#### [Your assignment]
Transcribe each line below word for word.
===== Data
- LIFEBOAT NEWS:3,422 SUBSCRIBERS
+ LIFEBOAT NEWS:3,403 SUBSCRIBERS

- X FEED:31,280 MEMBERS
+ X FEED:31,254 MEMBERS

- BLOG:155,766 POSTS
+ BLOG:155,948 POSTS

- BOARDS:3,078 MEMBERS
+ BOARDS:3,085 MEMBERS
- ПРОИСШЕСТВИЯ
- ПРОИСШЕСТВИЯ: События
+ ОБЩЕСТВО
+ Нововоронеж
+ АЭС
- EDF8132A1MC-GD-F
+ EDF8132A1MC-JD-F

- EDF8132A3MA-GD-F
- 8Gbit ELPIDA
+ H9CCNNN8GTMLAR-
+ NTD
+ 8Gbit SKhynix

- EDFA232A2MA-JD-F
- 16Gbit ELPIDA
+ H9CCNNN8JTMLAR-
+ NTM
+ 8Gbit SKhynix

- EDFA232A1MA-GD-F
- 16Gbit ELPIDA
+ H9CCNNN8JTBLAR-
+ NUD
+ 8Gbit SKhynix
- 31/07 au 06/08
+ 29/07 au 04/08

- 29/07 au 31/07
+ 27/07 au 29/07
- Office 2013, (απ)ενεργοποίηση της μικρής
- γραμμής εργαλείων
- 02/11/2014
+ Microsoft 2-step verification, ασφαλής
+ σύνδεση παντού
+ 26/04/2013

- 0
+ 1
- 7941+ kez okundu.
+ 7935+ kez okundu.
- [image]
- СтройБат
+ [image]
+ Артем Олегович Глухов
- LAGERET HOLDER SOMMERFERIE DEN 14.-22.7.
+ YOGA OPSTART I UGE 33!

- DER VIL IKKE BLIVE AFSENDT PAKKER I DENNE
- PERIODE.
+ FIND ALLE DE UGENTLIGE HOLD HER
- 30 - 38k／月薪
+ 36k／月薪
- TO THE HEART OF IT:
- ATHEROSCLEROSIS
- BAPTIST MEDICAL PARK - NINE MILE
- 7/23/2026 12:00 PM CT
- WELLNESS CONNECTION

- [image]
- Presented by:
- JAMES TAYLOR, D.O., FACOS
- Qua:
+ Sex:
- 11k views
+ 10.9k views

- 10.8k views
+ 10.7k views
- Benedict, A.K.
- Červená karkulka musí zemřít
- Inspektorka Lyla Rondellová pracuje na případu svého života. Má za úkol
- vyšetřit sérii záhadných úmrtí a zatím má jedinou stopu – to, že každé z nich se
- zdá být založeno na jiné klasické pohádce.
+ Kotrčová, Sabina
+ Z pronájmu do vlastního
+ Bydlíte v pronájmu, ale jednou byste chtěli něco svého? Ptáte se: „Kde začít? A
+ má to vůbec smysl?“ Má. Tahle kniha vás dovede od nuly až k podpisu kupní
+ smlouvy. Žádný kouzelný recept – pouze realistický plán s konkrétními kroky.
==========
#### [Exercise result]
- LIFEBOAT NEWS:3,422 SUBSCRIBERS
+ LIFEBOAT NEWS:3,403 SUBSCRIBERS

- X FEED:31,280 MEMBERS
+ X FEED:31,254 MEMBERS

- BLOG:155,766 POSTS
+ BLOG:155,948 POSTS

- BOARDS:3,078 MEMBERS
+ BOARDS:3,085 MEMBERS
- ПРОИСШЕСТВИЯ
- ПРОИСШЕСТВИЯ: События
+ ОБЩЕСТВО
+ Нововоронеж
+ АЭС
- EDF8132A1MC-GD-F
+ EDF8132A1MC-JD-F

- EDF8132A3MA-GD-F
- 8Gbit ELPIDA
+ H9CCNNN8GTMLAR-
+ NTD
+ 8Gbit SKhynix

- EDFA232A2MA-JD-F
- 16Gbit ELPIDA
+ H9CCNNN8JTMLAR-
+ NTM
+ 8Gbit SKhynix

- EDFA232A1MA-GD-F
- 16Gbit ELPIDA
+ H9CCNNN8JTBLAR-
+ NUD
+ 8Gbit SKhynix
- 31/07 au 06/08
+ 29/07 au 04/08

- 29/07 au 31/07
+ 27/07 au 29/07
- Office 2013, (απ)ενεργοποίηση της μικρής
- γραμμής εργαλείων
- 02/11/2014
+ Microsoft 2-step verification, ασφαλής
+ σύνδεση παντού
+ 26/04/2013

- 0
+ 1
- 7941+ kez okundu.
+ 7935+ kez okundu.
- [image]
- СтройБат
+ [image]
+ Артем Олегович Глухов
- LAGERET HOLDER SOMMERFERIE DEN 14.-22.7.
+ YOGA OPSTART I UGE 33!

- DER VIL IKKE BLIVE AFSENDT PAKKER I DENNE
- PERIODE.
+ FIND ALLE DE UGENTLIGE HOLD HER
- 30 - 38k／月薪
+ 36k／月薪
- TO THE HEART OF IT:
- ATHEROSCLEROSIS
- BAPTIST MEDICAL PARK - NINE MILE
- 7/23/2026 12:00 PM CT
- WELLNESS CONNECTION

- [image]
- Presented by:
- JAMES TAYLOR, D.O., FACOS
- Qua:
+ Sex:
- 11k views
+ 10.9k views

- 10.8k views
+ 10.7k views
- Benedict, A.K.
- Červená karkulka musí zemřít
- Inspektorka Lyla Rondellová pracuje na případu svého života. Má za úkol
- vyšetřit sérii záhadných úmrtí a zatím má jedinou stopu – to, že každé z nich se
- zdá být založeno na jiné klasické pohádce.
+ Kotrčová, Sabina
+ Z pronájmu do vlastního
+ Bydlíte v pronájmu, ale jednou byste chtěli něco svého? Ptáte se: „Kde začít? A
+ má to vůbec smysl?“ Má. Tahle kniha vás dovede od nuly až k podpisu kupní
+ smlouvy. Žádný kouzelný recept – pouze realistický plán s konkrétními kroky.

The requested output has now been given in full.